Expertise
What is Digital Customer Experience?
Digital Customer Experience (CX) is the sum of a customer’s interactions with your digital channels
B2B customers always search for the easiest, quickest, and most efficient ways of interacting with their suppliers and partners. As the adage goes - time is money. Buyers demand interactions that are simple and streamlined. And they shy away from those that are not. Nowhere is this more true than with your digital channels.
Digital channels prioritize convenience. But it is not as simple as setting up a website, launching a chatbot, and sitting back to watch the sales roll in. You must carefully consider, design, and shape the digital Customer Experience to ensure it works for your buyers.
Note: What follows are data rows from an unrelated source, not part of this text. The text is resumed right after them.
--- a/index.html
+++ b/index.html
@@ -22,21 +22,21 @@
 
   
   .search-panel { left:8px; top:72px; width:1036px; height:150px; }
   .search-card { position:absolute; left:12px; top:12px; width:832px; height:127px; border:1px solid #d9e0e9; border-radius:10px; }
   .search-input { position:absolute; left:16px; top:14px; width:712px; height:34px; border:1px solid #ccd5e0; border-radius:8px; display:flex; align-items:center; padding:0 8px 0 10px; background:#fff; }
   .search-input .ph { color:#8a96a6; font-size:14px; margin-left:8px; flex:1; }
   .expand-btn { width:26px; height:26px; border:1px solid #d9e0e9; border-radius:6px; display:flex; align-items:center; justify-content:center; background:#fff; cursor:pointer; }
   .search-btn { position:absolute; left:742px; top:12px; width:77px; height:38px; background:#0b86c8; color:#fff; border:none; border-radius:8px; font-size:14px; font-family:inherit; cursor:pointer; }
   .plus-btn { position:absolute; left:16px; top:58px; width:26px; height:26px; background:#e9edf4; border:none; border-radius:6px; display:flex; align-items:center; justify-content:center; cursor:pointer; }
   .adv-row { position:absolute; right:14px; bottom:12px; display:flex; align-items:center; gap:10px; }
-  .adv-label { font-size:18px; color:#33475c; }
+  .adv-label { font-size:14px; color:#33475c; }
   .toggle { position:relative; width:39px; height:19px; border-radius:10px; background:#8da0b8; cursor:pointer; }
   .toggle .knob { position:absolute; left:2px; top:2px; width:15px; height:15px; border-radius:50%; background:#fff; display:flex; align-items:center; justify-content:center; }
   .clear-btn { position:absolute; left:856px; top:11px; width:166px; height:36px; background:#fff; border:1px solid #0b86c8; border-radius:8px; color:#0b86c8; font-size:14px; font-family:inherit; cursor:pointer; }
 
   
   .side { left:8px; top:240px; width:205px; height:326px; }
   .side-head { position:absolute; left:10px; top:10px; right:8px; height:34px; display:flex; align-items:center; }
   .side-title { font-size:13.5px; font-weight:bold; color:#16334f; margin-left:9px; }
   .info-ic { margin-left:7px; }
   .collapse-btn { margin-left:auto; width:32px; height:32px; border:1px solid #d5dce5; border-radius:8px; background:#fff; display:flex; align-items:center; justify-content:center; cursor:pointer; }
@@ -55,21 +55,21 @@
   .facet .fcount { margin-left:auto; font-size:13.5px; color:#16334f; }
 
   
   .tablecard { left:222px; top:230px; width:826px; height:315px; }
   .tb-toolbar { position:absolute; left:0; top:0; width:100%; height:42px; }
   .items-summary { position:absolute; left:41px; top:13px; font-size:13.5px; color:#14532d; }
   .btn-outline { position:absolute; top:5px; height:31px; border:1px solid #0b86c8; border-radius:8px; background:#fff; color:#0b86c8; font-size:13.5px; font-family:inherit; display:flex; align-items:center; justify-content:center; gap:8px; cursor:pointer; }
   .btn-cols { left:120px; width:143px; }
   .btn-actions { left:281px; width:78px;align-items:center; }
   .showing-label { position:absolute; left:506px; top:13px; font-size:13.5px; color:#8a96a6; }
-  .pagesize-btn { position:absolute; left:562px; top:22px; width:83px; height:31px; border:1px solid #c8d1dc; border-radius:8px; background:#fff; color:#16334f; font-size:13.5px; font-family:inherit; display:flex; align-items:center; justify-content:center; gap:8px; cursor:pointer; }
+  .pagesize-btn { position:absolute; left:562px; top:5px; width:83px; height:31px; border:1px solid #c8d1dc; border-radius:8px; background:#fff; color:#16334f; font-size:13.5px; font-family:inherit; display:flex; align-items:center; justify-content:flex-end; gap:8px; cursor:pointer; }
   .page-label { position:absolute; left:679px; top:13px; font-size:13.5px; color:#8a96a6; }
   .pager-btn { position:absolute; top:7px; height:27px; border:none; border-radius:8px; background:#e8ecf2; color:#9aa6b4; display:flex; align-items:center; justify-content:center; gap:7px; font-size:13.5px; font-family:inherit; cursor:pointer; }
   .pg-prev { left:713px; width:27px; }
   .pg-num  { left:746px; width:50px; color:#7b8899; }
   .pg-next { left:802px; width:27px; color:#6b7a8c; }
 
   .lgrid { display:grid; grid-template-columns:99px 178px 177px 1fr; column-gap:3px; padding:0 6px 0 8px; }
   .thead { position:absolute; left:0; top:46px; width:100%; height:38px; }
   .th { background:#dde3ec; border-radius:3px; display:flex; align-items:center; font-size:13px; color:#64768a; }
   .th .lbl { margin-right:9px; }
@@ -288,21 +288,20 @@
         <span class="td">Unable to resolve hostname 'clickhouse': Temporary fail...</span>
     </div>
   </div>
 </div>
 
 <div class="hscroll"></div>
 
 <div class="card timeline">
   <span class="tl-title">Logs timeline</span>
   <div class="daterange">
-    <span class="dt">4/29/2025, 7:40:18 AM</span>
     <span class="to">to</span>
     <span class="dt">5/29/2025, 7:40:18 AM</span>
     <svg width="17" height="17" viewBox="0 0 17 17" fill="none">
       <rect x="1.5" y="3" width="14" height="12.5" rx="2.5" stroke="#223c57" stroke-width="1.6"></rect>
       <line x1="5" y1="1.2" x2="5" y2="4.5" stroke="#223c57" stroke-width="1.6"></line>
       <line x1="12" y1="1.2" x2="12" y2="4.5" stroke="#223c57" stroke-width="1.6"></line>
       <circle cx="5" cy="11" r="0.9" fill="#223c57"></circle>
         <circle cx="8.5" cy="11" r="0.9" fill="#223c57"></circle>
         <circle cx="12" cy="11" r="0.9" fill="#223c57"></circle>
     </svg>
Here, we examine what digital Customer Experience is, why it is important, and how you can create world-class digital experiences for your customers.
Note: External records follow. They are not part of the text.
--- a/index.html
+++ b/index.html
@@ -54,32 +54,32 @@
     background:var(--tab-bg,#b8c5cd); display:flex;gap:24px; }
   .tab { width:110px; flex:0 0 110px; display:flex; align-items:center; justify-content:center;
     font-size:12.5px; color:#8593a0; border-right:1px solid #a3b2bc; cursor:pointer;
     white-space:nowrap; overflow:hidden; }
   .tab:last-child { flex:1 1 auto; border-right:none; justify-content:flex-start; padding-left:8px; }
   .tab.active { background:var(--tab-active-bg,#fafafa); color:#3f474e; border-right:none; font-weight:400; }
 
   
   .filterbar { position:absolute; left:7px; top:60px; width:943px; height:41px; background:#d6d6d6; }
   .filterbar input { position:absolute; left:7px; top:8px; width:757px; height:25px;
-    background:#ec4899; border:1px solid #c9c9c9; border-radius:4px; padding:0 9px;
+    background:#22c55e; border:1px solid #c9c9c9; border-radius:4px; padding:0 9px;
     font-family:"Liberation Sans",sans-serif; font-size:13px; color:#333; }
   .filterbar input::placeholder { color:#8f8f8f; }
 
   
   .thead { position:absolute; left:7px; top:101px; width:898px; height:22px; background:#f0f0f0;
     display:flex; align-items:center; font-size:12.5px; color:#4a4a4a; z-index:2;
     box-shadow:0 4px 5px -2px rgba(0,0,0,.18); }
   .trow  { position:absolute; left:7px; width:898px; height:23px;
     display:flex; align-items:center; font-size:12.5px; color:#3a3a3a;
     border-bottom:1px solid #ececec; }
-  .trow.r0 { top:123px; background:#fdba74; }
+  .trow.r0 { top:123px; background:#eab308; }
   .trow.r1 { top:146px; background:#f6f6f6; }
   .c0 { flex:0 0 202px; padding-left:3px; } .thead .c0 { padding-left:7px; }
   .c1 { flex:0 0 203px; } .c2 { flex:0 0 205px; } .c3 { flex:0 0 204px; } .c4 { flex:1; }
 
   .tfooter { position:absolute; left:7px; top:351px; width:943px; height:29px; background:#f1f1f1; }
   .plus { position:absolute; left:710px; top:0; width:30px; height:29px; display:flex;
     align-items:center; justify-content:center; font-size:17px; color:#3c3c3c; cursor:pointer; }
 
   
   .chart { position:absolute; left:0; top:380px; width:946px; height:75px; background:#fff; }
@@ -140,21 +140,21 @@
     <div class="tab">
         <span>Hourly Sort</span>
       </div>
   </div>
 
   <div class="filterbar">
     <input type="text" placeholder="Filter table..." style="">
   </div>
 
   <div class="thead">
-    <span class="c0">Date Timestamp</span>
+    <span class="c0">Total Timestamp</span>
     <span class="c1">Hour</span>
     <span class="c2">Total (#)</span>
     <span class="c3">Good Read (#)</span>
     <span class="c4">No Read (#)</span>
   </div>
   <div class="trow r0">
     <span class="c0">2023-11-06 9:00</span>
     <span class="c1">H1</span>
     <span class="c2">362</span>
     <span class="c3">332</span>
What is Digital Customer Experience?
Put simply, digital Customer Experience (CX) is the sum of a customer’s interactions with your digital channels. It is how they feel about engaging with your brand across its digital touchpoints.
It incorporates all your digital channels and the entire customer journey, from the awareness stage to the relationship-strengthening phase. Businesses with excellent CX deliver digital experiences that are seamless, consistent, and memorable. Poor CX means customers find your digital channels frustrating, cumbersome, and difficult to navigate.
Why Does Digital Customer Experience Matter?
Digital CX is the battleground on which B2B companies are fighting for sales. Let’s look at why that is and why CX is so central to B2B success.
Customers Pay More for Excellent Digital Customer Experience
If you need one good reason to invest in improving your digital CX, this is it. Studies by SalesForce show that 67% of buyers are willing to pay more for a great digital experience. It is as simple as that.
World-class digital experiences can convince customers you are their best bet. Even when your competitors can beat you on price. In the B2B sector, buyers understand the value of a seamless purchasing process and a strong relationship with their suppliers. They are big factors in B2B decision-making.
As the gap grows between those companies that invest in digital CX and those that do not, businesses in the latter camp risk losing everything. Improving digital CX as part of your digital transformation is not a time-limited process. There is no end in sight. It is an ongoing process.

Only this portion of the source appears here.